# EXERCISE INPUT
★ ★ ★ ★ ★

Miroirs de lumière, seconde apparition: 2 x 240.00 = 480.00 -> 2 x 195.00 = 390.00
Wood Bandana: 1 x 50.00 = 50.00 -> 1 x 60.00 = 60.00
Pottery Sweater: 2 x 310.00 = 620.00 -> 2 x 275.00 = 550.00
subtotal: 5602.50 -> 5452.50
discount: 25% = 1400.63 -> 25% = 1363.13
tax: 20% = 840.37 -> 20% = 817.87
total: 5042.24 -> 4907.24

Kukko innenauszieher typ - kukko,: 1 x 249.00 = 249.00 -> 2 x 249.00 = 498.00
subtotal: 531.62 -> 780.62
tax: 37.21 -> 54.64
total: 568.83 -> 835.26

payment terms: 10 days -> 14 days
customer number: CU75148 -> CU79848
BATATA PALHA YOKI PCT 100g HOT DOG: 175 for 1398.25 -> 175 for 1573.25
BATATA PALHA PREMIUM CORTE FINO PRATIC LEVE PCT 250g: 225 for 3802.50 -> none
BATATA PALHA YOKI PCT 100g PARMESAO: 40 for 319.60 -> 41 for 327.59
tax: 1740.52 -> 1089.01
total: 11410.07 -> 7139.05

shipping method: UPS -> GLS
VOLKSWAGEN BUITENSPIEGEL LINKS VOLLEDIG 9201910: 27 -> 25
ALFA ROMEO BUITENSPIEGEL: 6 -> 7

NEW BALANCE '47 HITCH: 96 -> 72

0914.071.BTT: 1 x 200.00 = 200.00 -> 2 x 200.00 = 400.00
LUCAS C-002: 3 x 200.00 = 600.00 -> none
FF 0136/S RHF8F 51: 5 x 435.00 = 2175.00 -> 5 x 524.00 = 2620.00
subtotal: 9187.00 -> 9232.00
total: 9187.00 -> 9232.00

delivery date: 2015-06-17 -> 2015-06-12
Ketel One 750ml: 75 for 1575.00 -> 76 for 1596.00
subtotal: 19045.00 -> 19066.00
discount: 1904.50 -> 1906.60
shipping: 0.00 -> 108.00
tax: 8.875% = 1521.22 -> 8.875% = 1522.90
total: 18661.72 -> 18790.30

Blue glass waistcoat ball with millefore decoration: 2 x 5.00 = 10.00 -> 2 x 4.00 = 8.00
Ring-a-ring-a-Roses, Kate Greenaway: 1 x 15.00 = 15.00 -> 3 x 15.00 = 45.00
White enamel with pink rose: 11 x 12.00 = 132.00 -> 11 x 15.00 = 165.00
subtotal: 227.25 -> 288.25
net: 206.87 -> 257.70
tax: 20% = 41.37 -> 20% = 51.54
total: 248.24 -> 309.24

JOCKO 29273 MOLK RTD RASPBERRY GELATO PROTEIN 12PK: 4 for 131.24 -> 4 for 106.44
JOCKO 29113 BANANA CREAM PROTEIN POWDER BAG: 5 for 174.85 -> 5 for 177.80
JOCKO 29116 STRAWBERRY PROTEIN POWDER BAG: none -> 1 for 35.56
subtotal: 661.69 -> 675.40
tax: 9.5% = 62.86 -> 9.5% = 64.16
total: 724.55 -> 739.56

★ ★ ★ ★ ★

# WHAT IS NEEDED
The span to print begins at the line containing "subtotal: 227.25 -> 288.25" and ends at the final line of the entries; print it exactly and print nothing else.

# TASK OUTPUT
subtotal: 227.25 -> 288.25
net: 206.87 -> 257.70
tax: 20% = 41.37 -> 20% = 51.54
total: 248.24 -> 309.24

JOCKO 29273 MOLK RTD RASPBERRY GELATO PROTEIN 12PK: 4 for 131.24 -> 4 for 106.44
JOCKO 29113 BANANA CREAM PROTEIN POWDER BAG: 5 for 174.85 -> 5 for 177.80
JOCKO 29116 STRAWBERRY PROTEIN POWDER BAG: none -> 1 for 35.56
subtotal: 661.69 -> 675.40
tax: 9.5% = 62.86 -> 9.5% = 64.16
total: 724.55 -> 739.56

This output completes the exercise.